Would you please transcribe the listing exactly, with no images?
**** EXTRACTED RECORDS ****
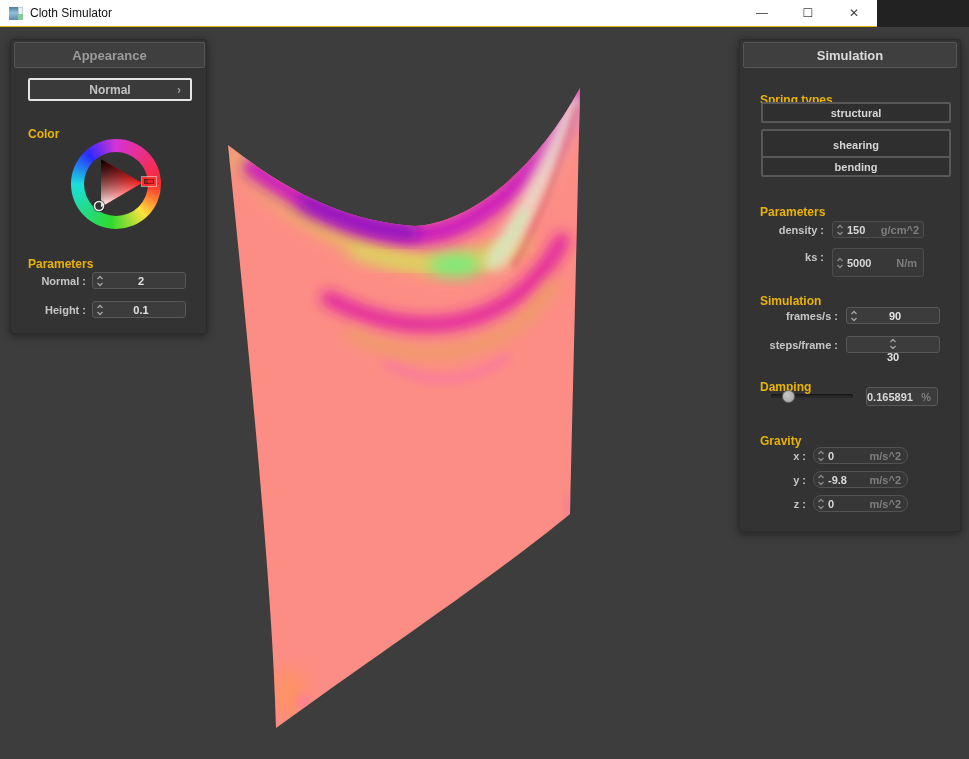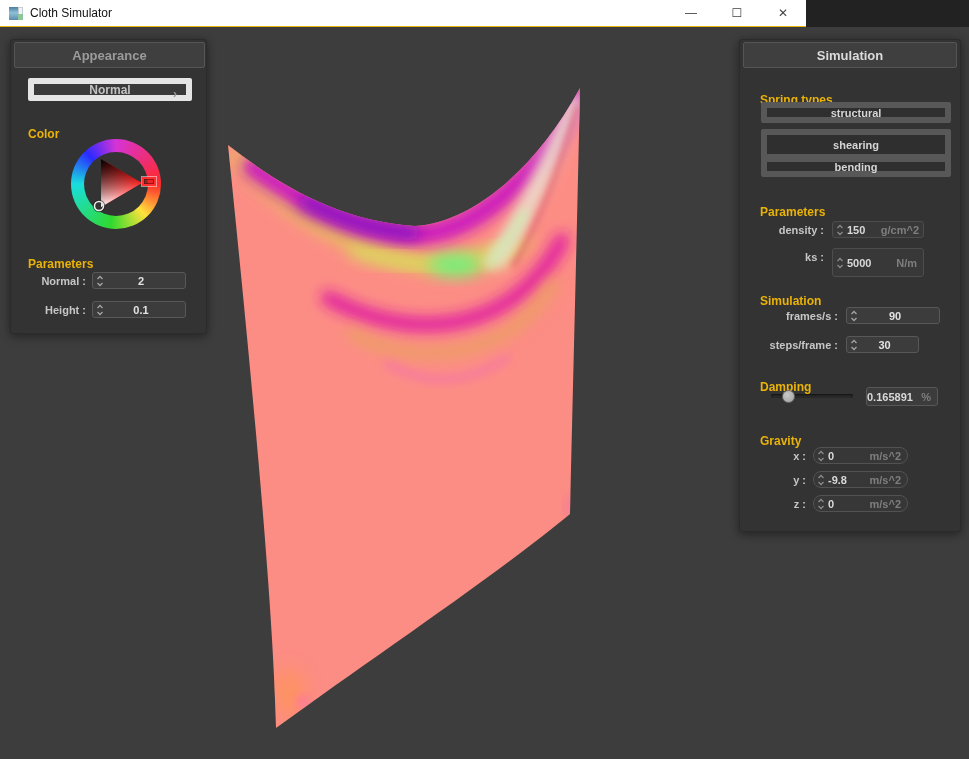--- a/index.html
+++ b/index.html
@@ -7,7 +7,7 @@
          font-family:"Liberation Sans",sans-serif;-webkit-font-smoothing:antialiased;}
 
   
-  .titlebar{position:absolute;left:0;top:0;width:806px;height:26px;background:#ffffff;
+  .titlebar{position:absolute;left:0;top:0;width:877px;height:26px;background:#ffffff;
             border-bottom:7px solid #eab308;display:flex;align-items:center;}
   .win-icon{position:relative;width:14px;height:13px;margin-left:9px;flex:0 0 auto;}
   .win-icon .p-blue{position:absolute;left:0;top:0;width:9px;height:13px;

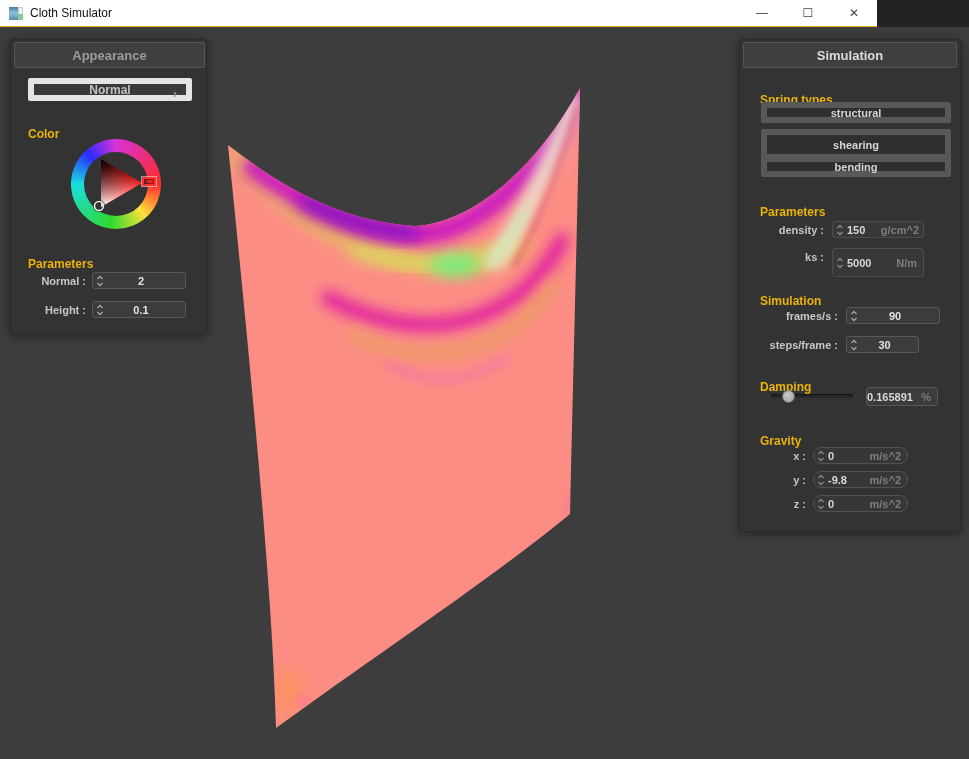--- a/index.html
+++ b/index.html
@@ -34,7 +34,7 @@
   .sec-label{position:absolute;font-size:12px;font-weight:bold;color:#eab308;margin-top:12px;}
   .row-label{position:absolute;font-size:11px;font-weight:bold;color:#c6c6c6;text-align:right;}
 
-  .ui-btn{position:absolute;background:#3a3a3a;border:6px solid #e5e5e5;border-radius:2px;
+  .ui-btn{position:absolute;background:#3a3a3a;border:2px solid #e5e5e5;border-radius:2px;
           display:flex;align-items:center;justify-content:center;font-size:12px;font-weight:bold;
           color:#c2c2c2;box-sizing:border-box;cursor:default;}
   .spring-btn{background:#2f2f2f;border-color:#585858;color:#d6d6d6;font-size:11px;}

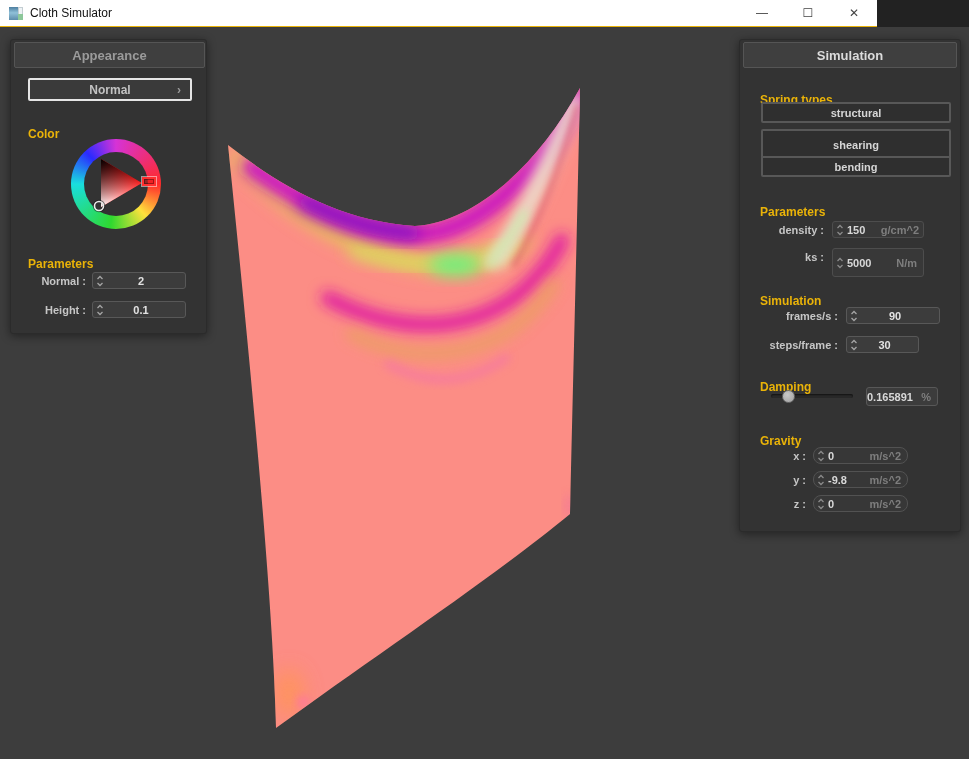--- a/index.html
+++ b/index.html
@@ -249,7 +249,7 @@
       </div>
 
       <div class="row-label" style="left:0;top:299px;width:98px;">steps/frame :</div>
-      <div class="field" style="left:106px;top:296px;width:73px;height:17px;">
+      <div class="field" style="left:106px;top:296px;width:94px;height:17px;flex-direction:column;">
         <span class="chev-stack">
             <svg width="8" height="14">
               <path d="M1.5 5 L4 2.5 L6.5 5" fill="none" stroke="#a5a5a5" stroke-width="1.3"></path>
****
• **TASK RESPONSE**
--- a/index.html
+++ b/index.html
@@ -7,7 +7,7 @@
          font-family:"Liberation Sans",sans-serif;-webkit-font-smoothing:antialiased;}
 
   
-  .titlebar{position:absolute;left:0;top:0;width:806px;height:26px;background:#ffffff;
+  .titlebar{position:absolute;left:0;top:0;width:877px;height:26px;background:#ffffff;
             border-bottom:7px solid #eab308;display:flex;align-items:center;}
   .win-icon{position:relative;width:14px;height:13px;margin-left:9px;flex:0 0 auto;}
   .win-icon .p-blue{position:absolute;left:0;top:0;width:9px;height:13px;

--- a/index.html
+++ b/index.html
@@ -34,7 +34,7 @@
   .sec-label{position:absolute;font-size:12px;font-weight:bold;color:#eab308;margin-top:12px;}
   .row-label{position:absolute;font-size:11px;font-weight:bold;color:#c6c6c6;text-align:right;}
 
-  .ui-btn{position:absolute;background:#3a3a3a;border:6px solid #e5e5e5;border-radius:2px;
+  .ui-btn{position:absolute;background:#3a3a3a;border:2px solid #e5e5e5;border-radius:2px;
           display:flex;align-items:center;justify-content:center;font-size:12px;font-weight:bold;
           color:#c2c2c2;box-sizing:border-box;cursor:default;}
   .spring-btn{background:#2f2f2f;border-color:#585858;color:#d6d6d6;font-size:11px;}

--- a/index.html
+++ b/index.html
@@ -249,7 +249,7 @@
       </div>
 
       <div class="row-label" style="left:0;top:299px;width:98px;">steps/frame :</div>
-      <div class="field" style="left:106px;top:296px;width:73px;height:17px;">
+      <div class="field" style="left:106px;top:296px;width:94px;height:17px;flex-direction:column;">
         <span class="chev-stack">
             <svg width="8" height="14">
               <path d="M1.5 5 L4 2.5 L6.5 5" fill="none" stroke="#a5a5a5" stroke-width="1.3"></path>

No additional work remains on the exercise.